### DATA TO EXAMINE
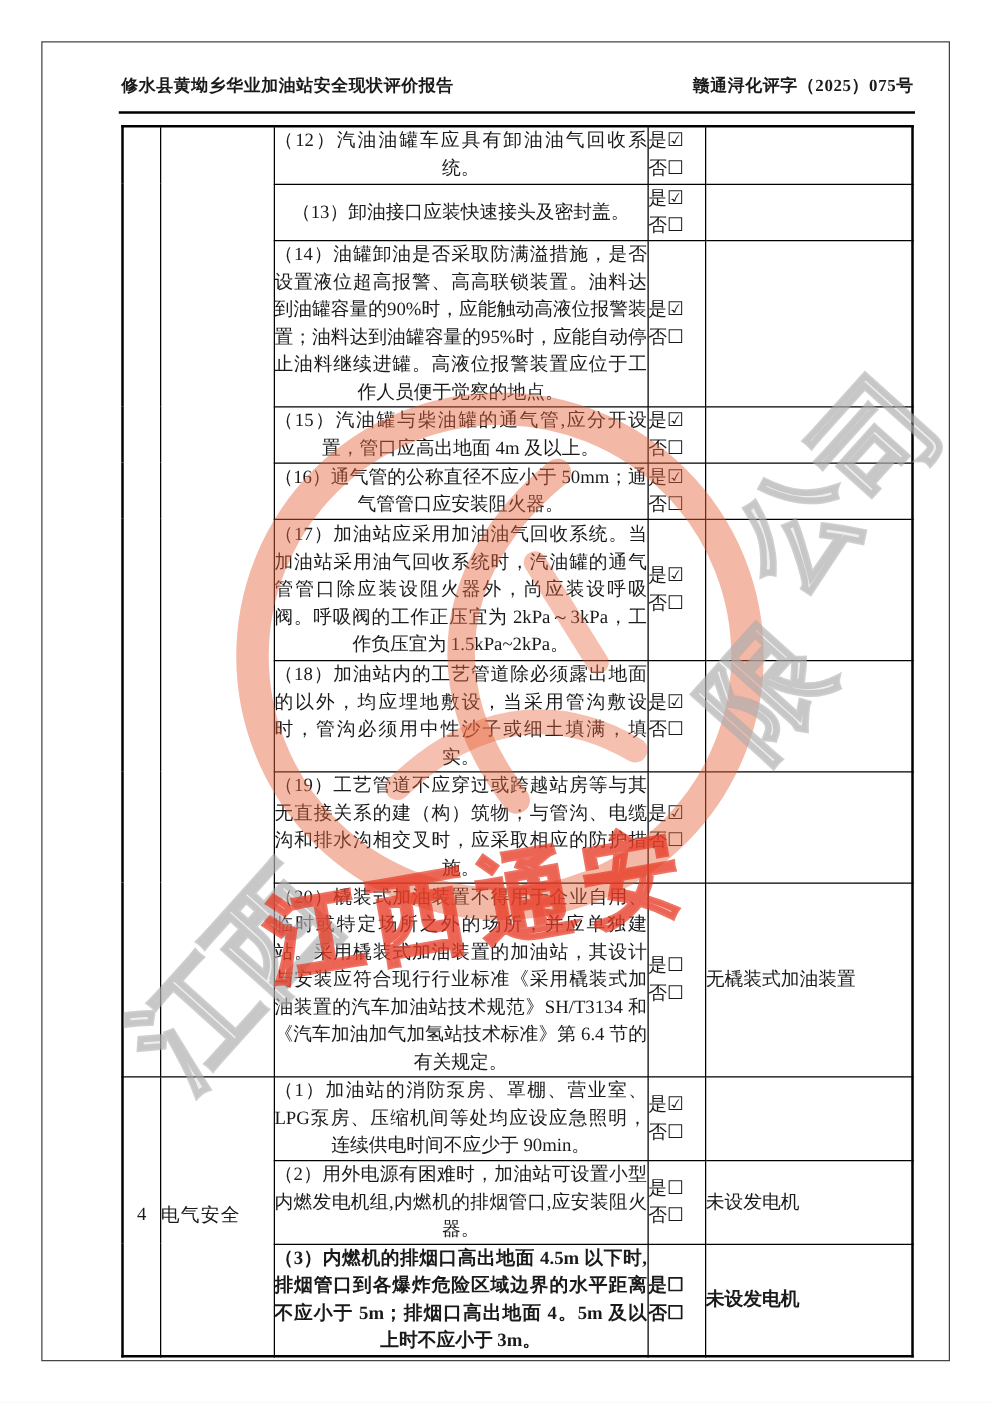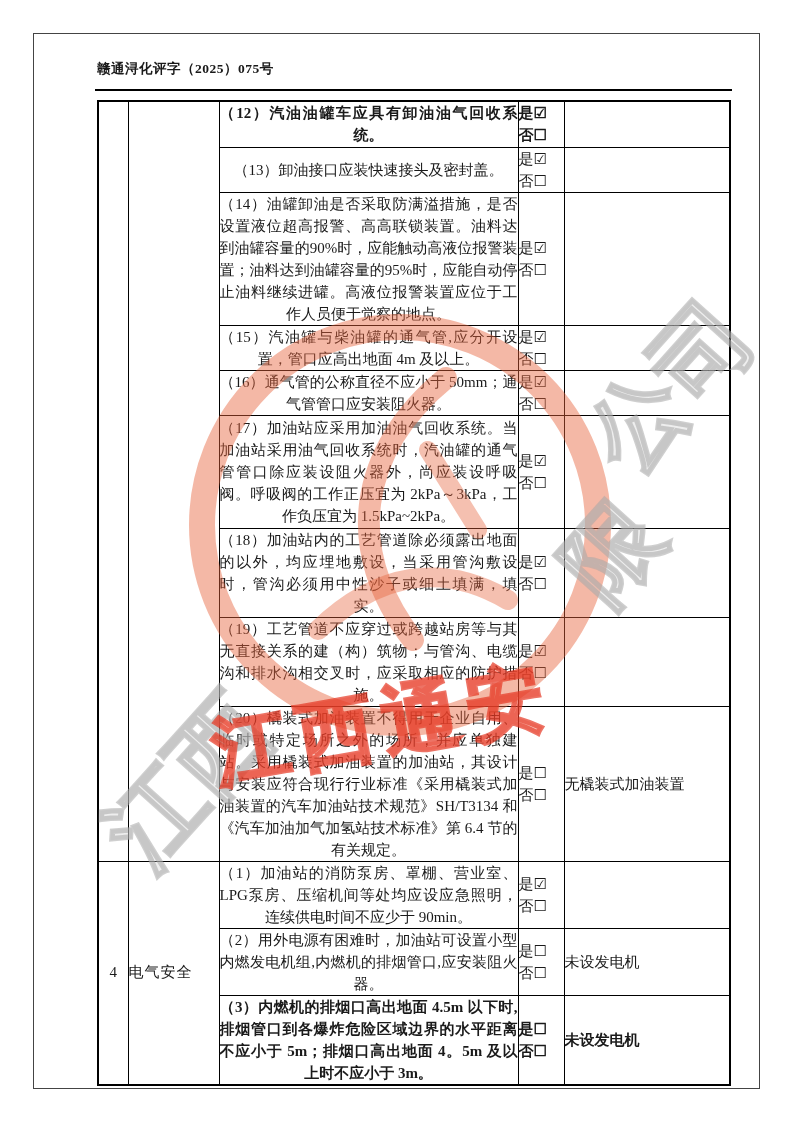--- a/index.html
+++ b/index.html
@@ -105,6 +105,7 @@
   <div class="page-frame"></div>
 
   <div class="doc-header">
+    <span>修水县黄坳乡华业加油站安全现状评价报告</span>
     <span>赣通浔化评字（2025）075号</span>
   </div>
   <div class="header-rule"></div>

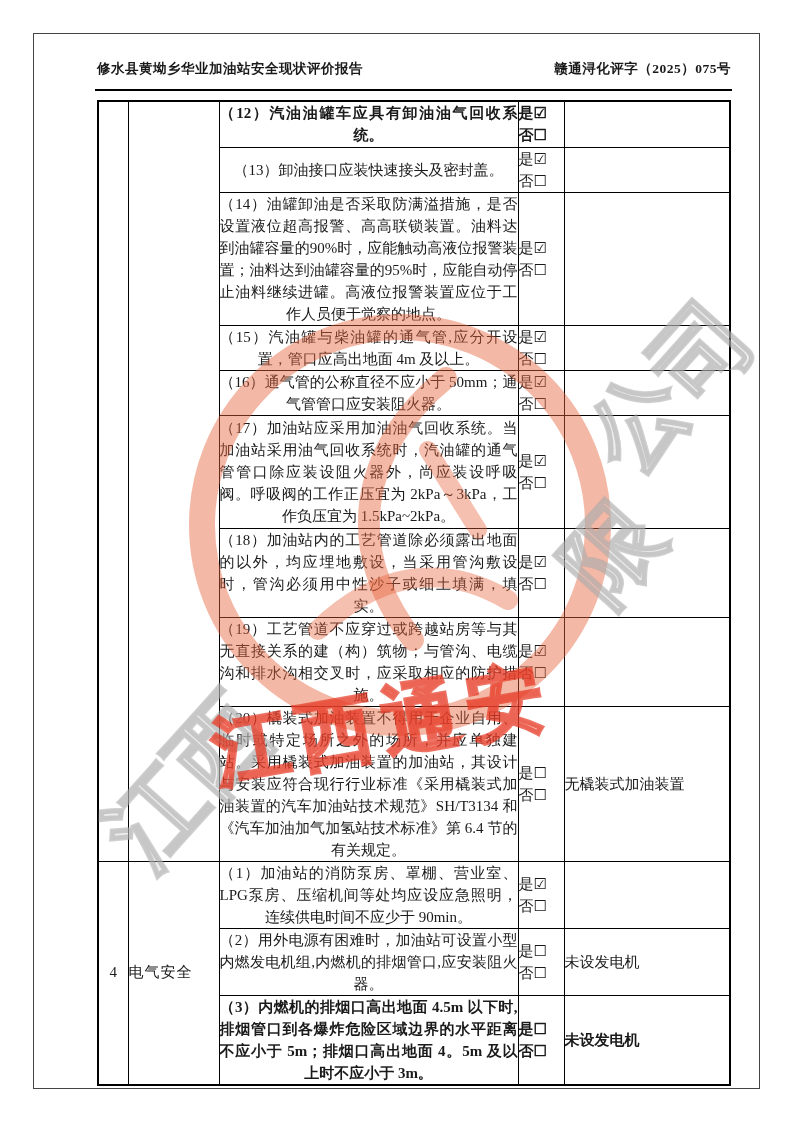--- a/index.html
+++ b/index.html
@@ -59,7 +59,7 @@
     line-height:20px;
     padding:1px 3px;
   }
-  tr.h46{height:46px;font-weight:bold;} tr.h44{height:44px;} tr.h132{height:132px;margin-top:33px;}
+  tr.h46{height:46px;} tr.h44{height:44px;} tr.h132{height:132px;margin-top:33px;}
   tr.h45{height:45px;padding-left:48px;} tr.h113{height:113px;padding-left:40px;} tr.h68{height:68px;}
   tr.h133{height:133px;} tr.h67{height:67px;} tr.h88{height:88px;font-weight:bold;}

### PROBLEM TO SOLVE
Beginning with the line holding "-105,6 +105,7 @@", copy each line exactly through the end of the records above, and leave every picture out.

### TASK OUTPUT
@@ -105,6 +105,7 @@
   <div class="page-frame"></div>
 
   <div class="doc-header">
+    <span>修水县黄坳乡华业加油站安全现状评价报告</span>
     <span>赣通浔化评字（2025）075号</span>
   </div>
   <div class="header-rule"></div>

--- a/index.html
+++ b/index.html
@@ -59,7 +59,7 @@
     line-height:20px;
     padding:1px 3px;
   }
-  tr.h46{height:46px;font-weight:bold;} tr.h44{height:44px;} tr.h132{height:132px;margin-top:33px;}
+  tr.h46{height:46px;} tr.h44{height:44px;} tr.h132{height:132px;margin-top:33px;}
   tr.h45{height:45px;padding-left:48px;} tr.h113{height:113px;padding-left:40px;} tr.h68{height:68px;}
   tr.h133{height:133px;} tr.h67{height:67px;} tr.h88{height:88px;font-weight:bold;}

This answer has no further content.